Hi What bones and treats do you recommend .we get our puppy on the 5th march, Cannot wait. i have read Ceaser Milans books and he seems to use bully sticks although not sure what they are , Does anyone know? Thanks Lynne


----------



## kendal (Jul 16, 2009)

raw hide, padiwack, pigs/cows ears, a nice marow bone out the butchers, chiken wings(frozen is fab for teathing puppies you can even freeze the marow bone they love it) tripe stick, 

stay away from smoked or cooked bones, i think the white ones with the suffing you get in the pet shop are ok. but preferably if you giving a bone you want it to be raw. 

some dogs like corrots min have never realy been bothered with them but love apple


Delta about 10-11 weeks old engoying a bone, lol you might or might not get one as big as that lol you can probably ask for a small one 
http://www.youtube.com/watch?v=kpQ09dw9E_4


----------



## Dylansmum (Oct 29, 2010)

I get packs of beef or lamb bones from a local butcher for 99p a pack. Some are the huge marrow bones like the one Delta is tackling. Others are smaller rib or neck bones. Am I right in thinking it's best to avoid pork?

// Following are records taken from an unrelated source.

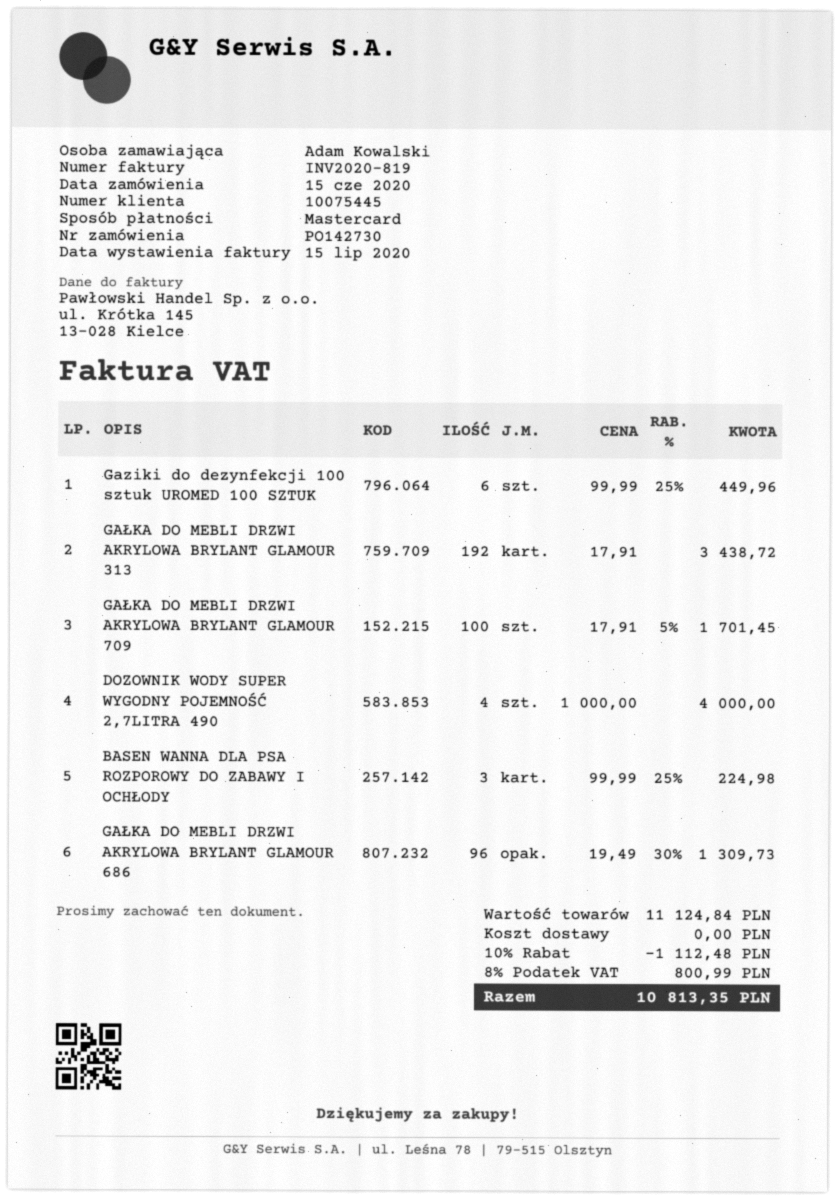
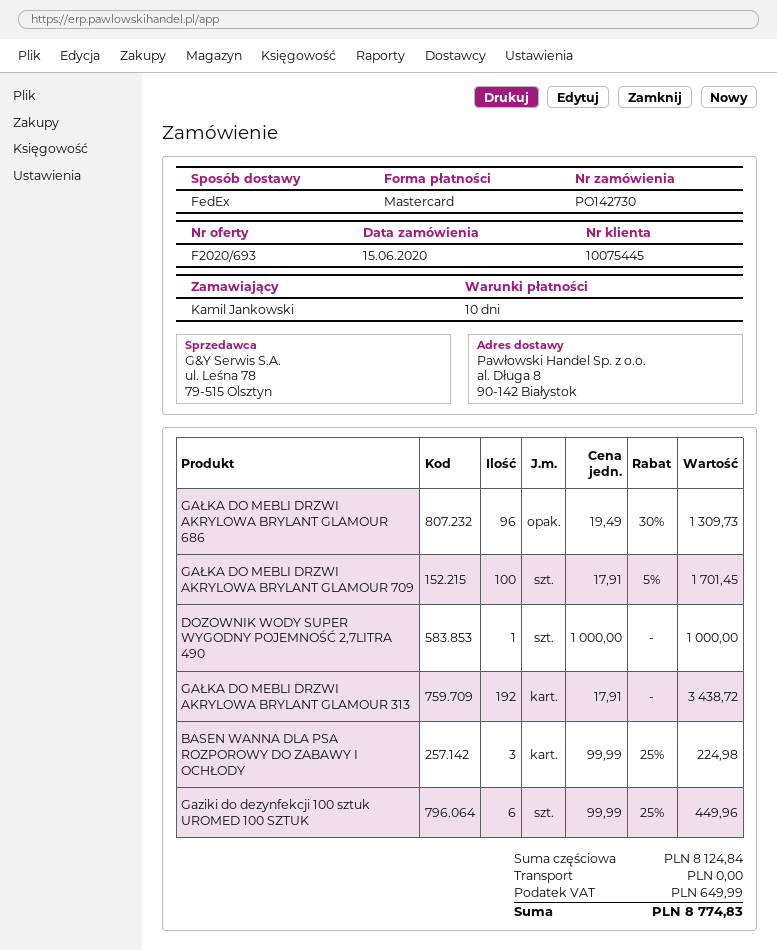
ordered by: Adam Kowalski -> Kamil Jankowski
DOZOWNIK WODY SUPER WYGODNY POJEMNOŚĆ 2,7LITRA 490: 4 x 1000.00 = 4000.00 -> 1 x 1000.00 = 1000.00
subtotal: 11124.84 -> 8124.84
discount: 10% = 1112.48 -> none
tax: 800.99 -> 649.99
total: 10813.35 -> 8774.83

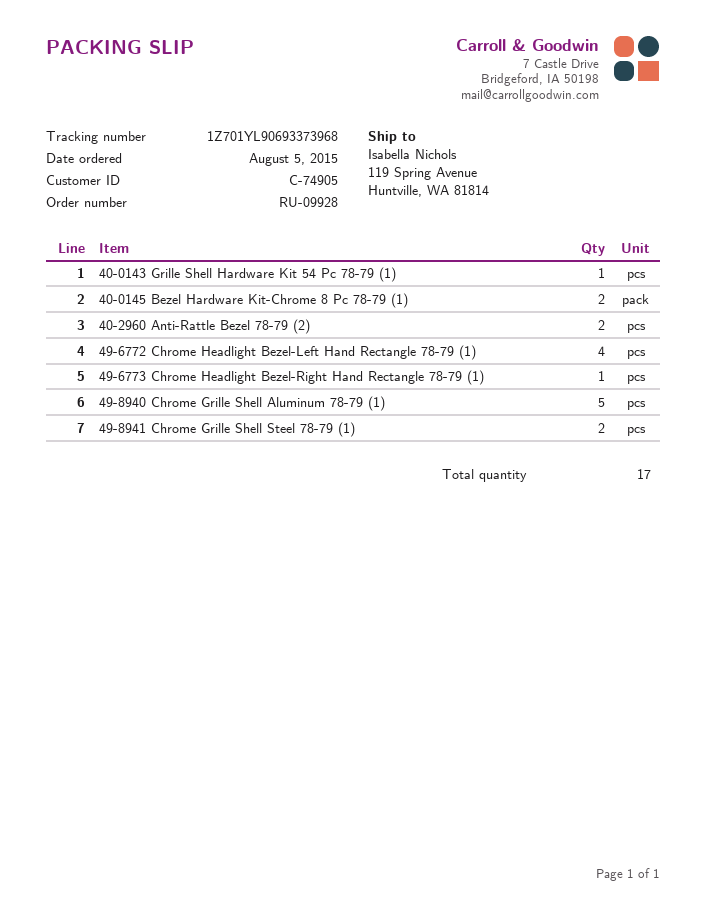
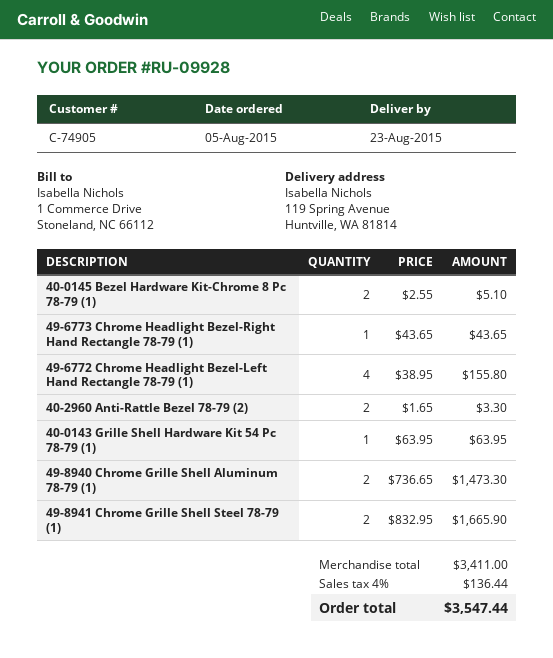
49-8940 Chrome Grille Shell Aluminum 78-79 (1): 5 -> 2

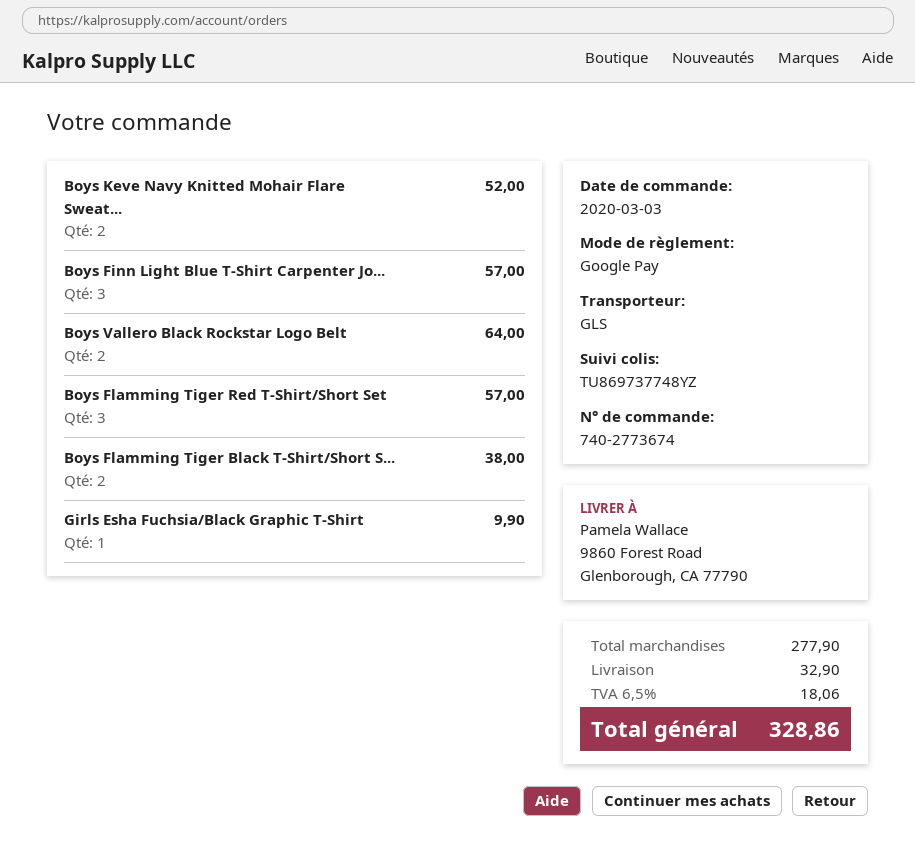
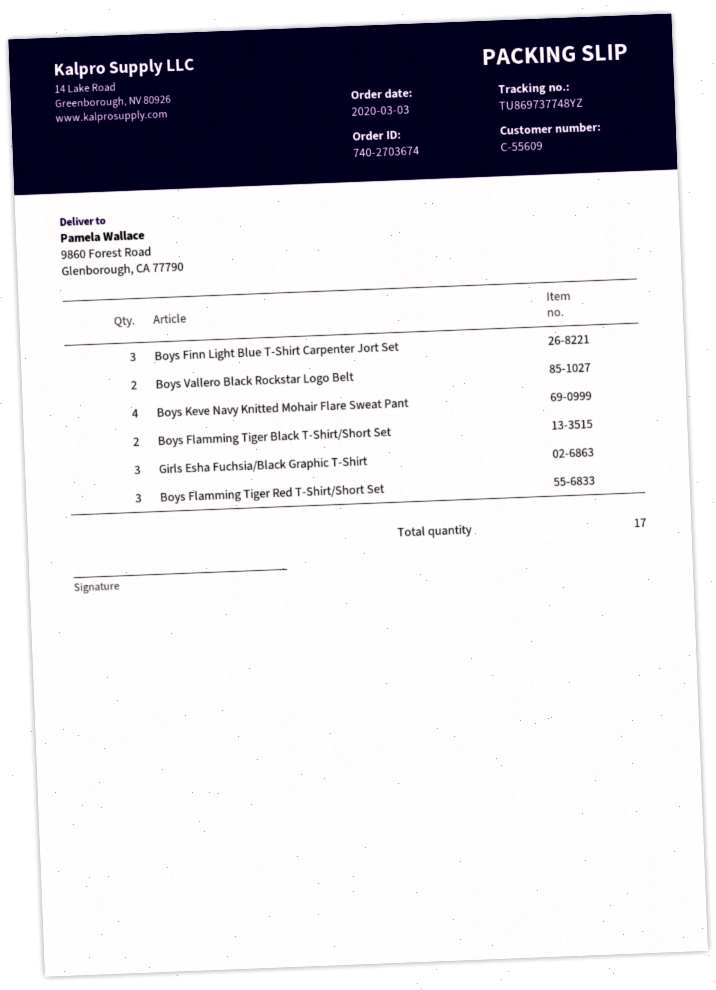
order number: 740-2773674 -> 740-2703674
Boys Keve Navy Knitted Mohair Flare Sweat...: 2 -> 4
Girls Esha Fuchsia/Black Graphic T-Shirt: 1 -> 3

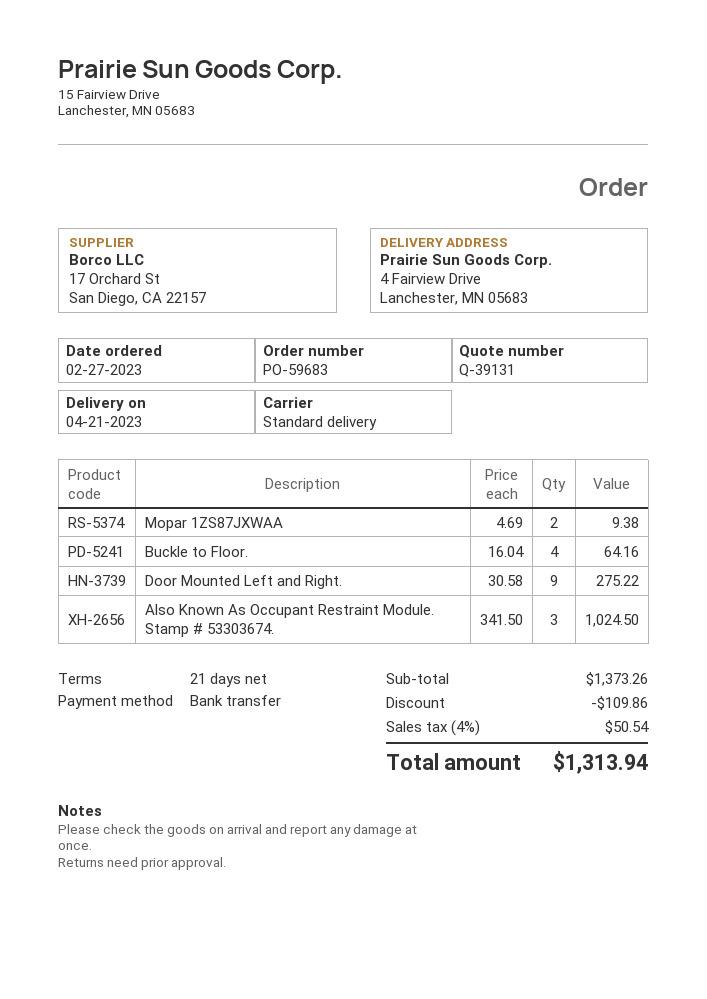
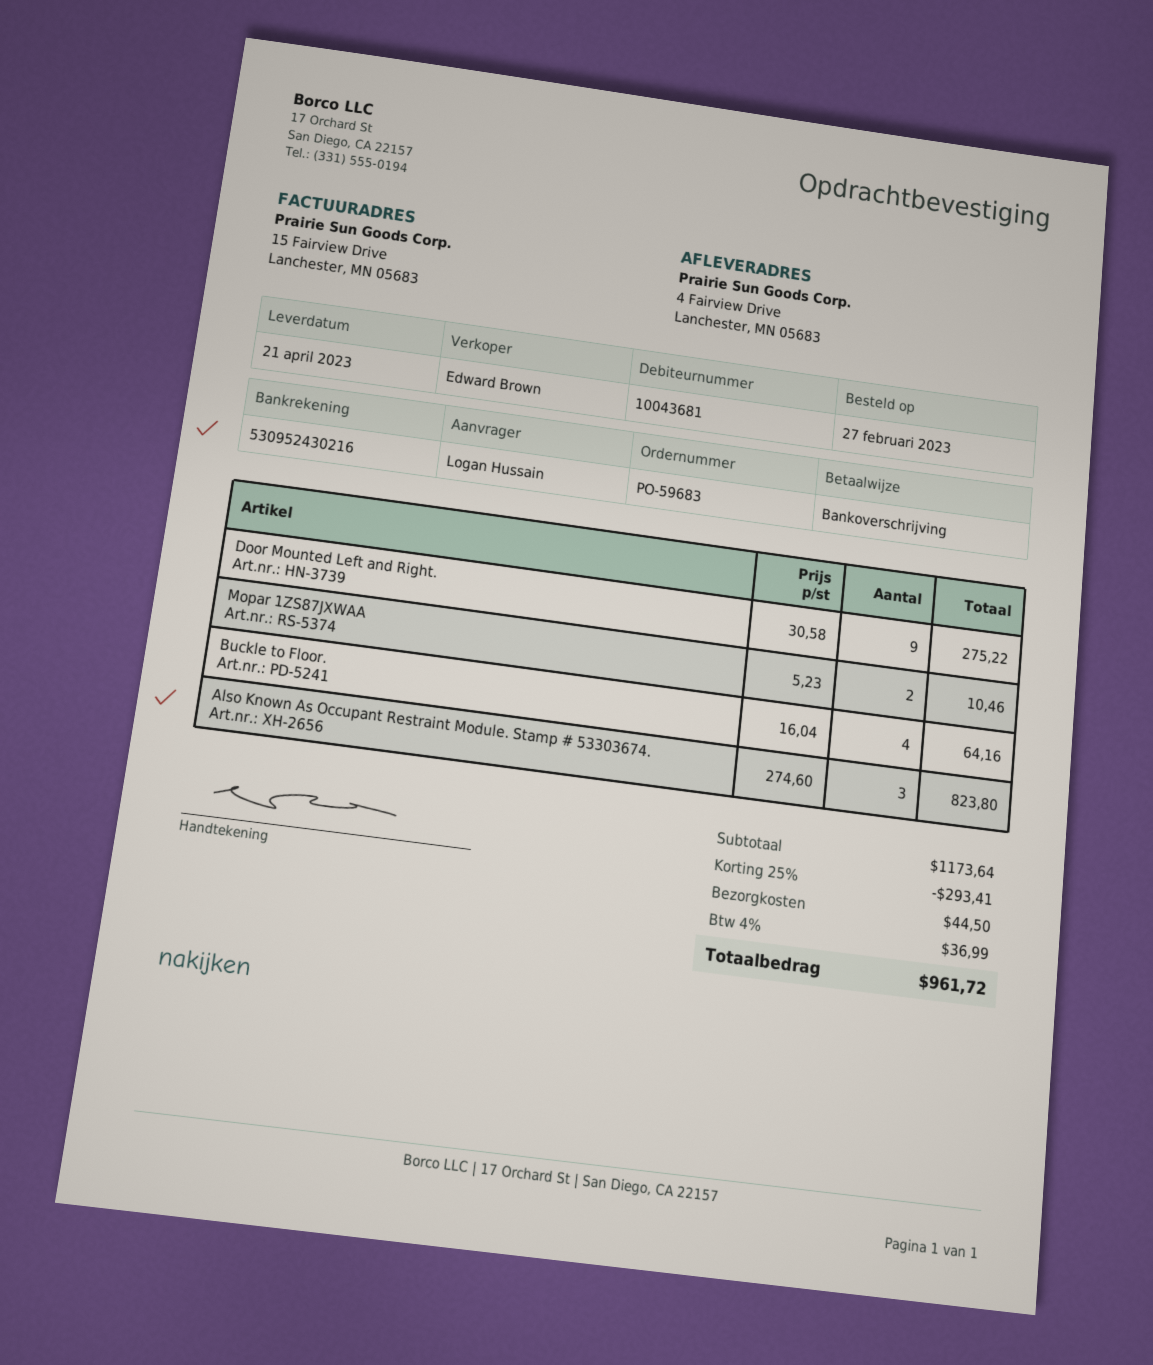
Mopar 1ZS87JXWAA: 2 x 4.69 = 9.38 -> 2 x 5.23 = 10.46
Also Known As Occupant Restraint Module. Stamp # 53303674.: 3 x 341.50 = 1024.50 -> 3 x 274.60 = 823.80
subtotal: 1373.26 -> 1173.64
discount: 109.86 -> 293.41
shipping: none -> 44.50
tax: 4% = 50.54 -> 4% = 36.99
total: 1313.94 -> 961.72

He has some lovely pork bones but I've never bought them. Something about a parasite in raw pork??


----------



## thedell (Jan 17, 2011)

That bone was huge lol fab looking puppy kendal and thanks for the reply that as helped a lot


----------



## kendal (Jul 16, 2009)

Dylansmum said:


> I get packs of beef or lamb bones from a local butcher for 99p a pack. Some are the huge marrow bones like the one Delta is tackling. Others are smaller rib or neck bones. Am I right in thinking it's best to avoid pork? He has some lovely pork bones but I've never bought them. Something about a parasite in raw pork??


i dont know why people say dogs cant have pork, its small soft bones, i think my girls have had pork and lamb bones.


----------



## lady amanda (Nov 26, 2010)

WOW!!! BIG BONE LITTLE DOG!!!!
HAHAH funny, man does she look like she was loving that!


----------